IFN-γ secretion by CD8⁺ T cells is important for SCC tumour control. (A) SCC establishment in individual chimeric mice. n = 15 WT, 10 IFN-γ^−/−, and 6 IFN-γR^−/−. Data shown are combined from 4 independent experiments. Numbers in panels represent the proportion of mice alive at the end of the experiment. (B) Comparison of mouse survival in A. Survival analyses was performed by Log-rank (Mantel-Cox) test. Results then displayed as significant (sig.) or not significant (ns) after bonferroni-corrected multiple comparison test. Bonferroni-corrected threshold = 0.016, K = 3. (C) Bone marrow engraftment efficiency and survival percentage in A. Data points represent individual mice. (D) Experimental schedule for CD8⁺ T cell transfer experiments into tumour-bearing IFN-γ KO chimeras. (E) Growth of established SCC tumours before and after CD8⁺ T cell transfer.
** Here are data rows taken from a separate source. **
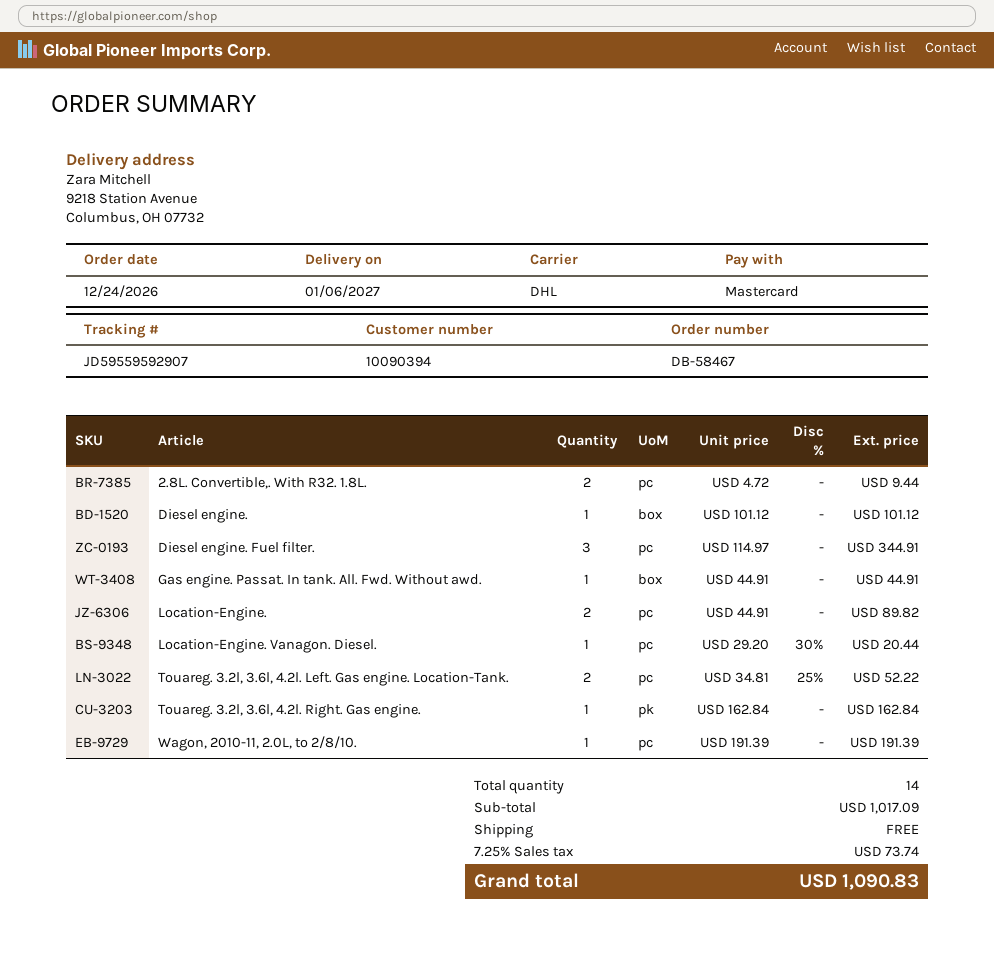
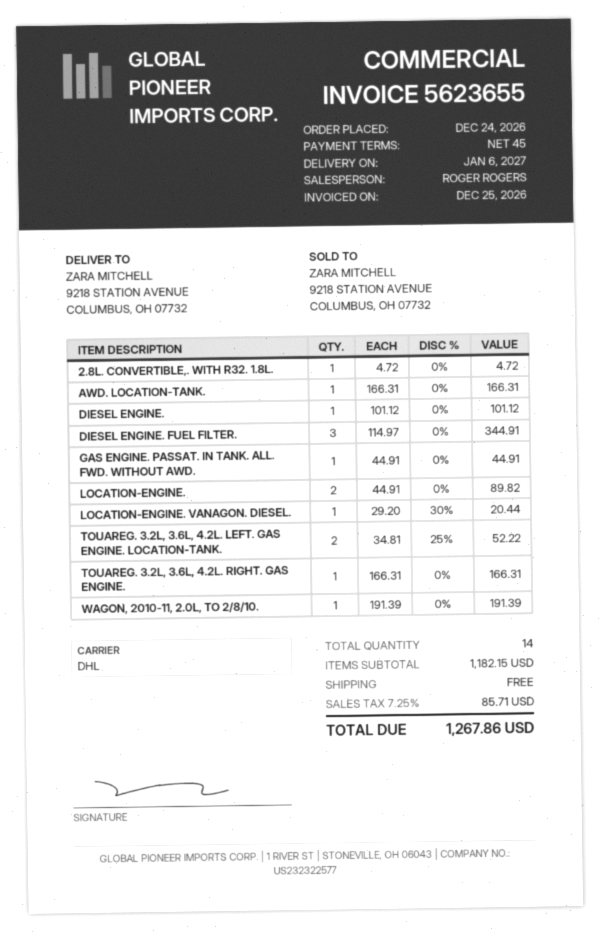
2.8L. Convertible,. With R32. 1.8L.: 2 x 4.72 = 9.44 -> 1 x 4.72 = 4.72
Touareg. 3.2l, 3.6l, 4.2l. Right. Gas engine.: 1 x 162.84 = 162.84 -> 1 x 166.31 = 166.31
AWD. LOCATION-TANK.: none -> 1 x 166.31 = 166.31
subtotal: 1017.09 -> 1182.15
tax: 7.25% = 73.74 -> 7.25% = 85.71
total: 1090.83 -> 1267.86

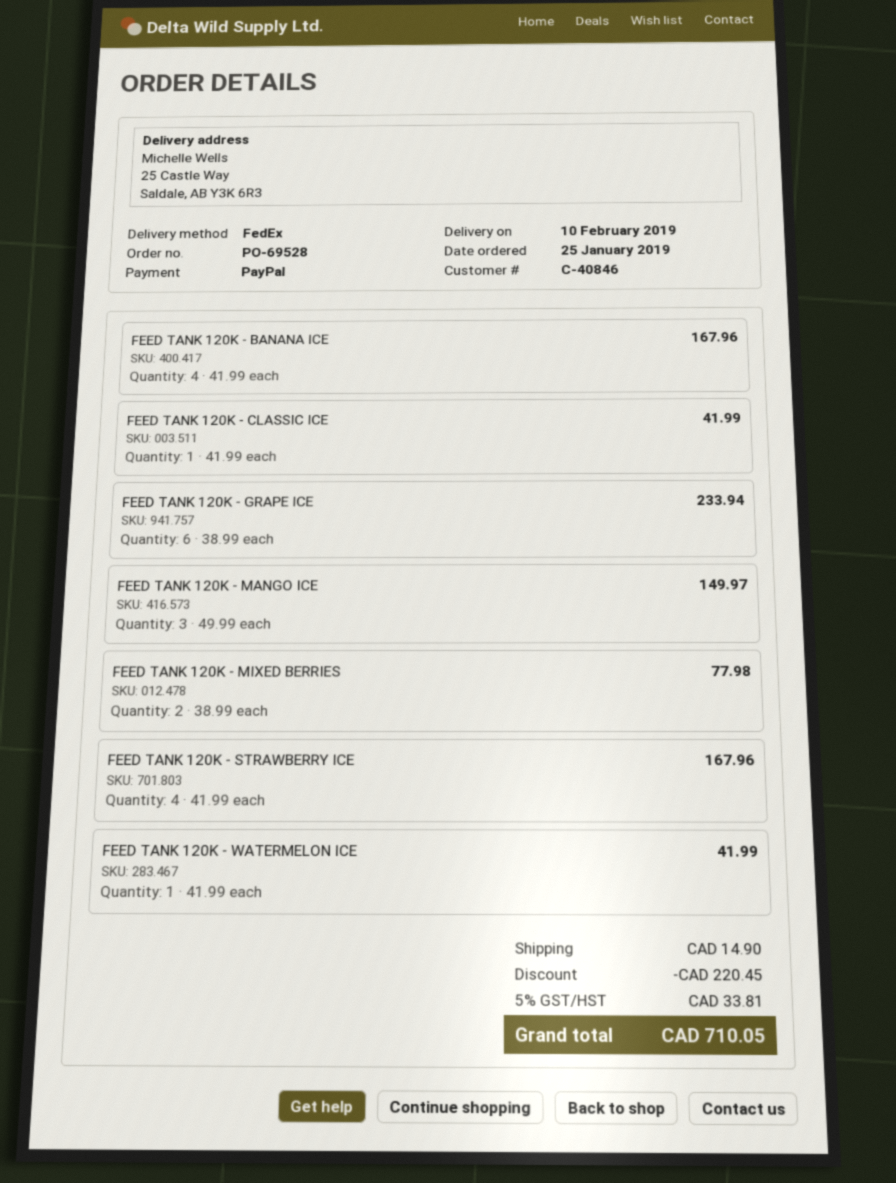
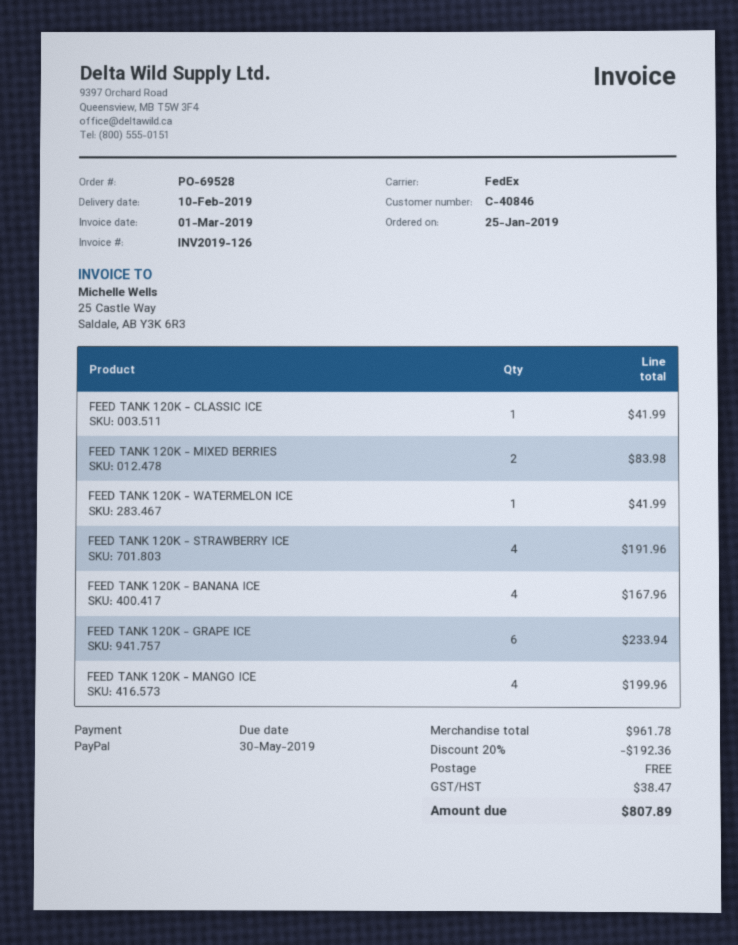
FEED TANK 120K - MANGO ICE: 3 for 149.97 -> 4 for 199.96
FEED TANK 120K - MIXED BERRIES: 2 for 77.98 -> 2 for 83.98
FEED TANK 120K - STRAWBERRY ICE: 4 for 167.96 -> 4 for 191.96
discount: 220.45 -> 192.36
shipping: 14.90 -> 0.00
tax: 33.81 -> 38.47
total: 710.05 -> 807.89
T cells were transferred when individual tumours reached 0.1 cm³ (indicated by horizontal dotted line), which occurred between days 18 and 23 (represented by vertical dotted lines). Data shown combined from 2 independent experiments, mean ± SEM, n = 5/group. (F) Comparison of mouse survival in E. Survival analysis was performed by Log-rank (Mantel-Cox) test. *, p < 0.05.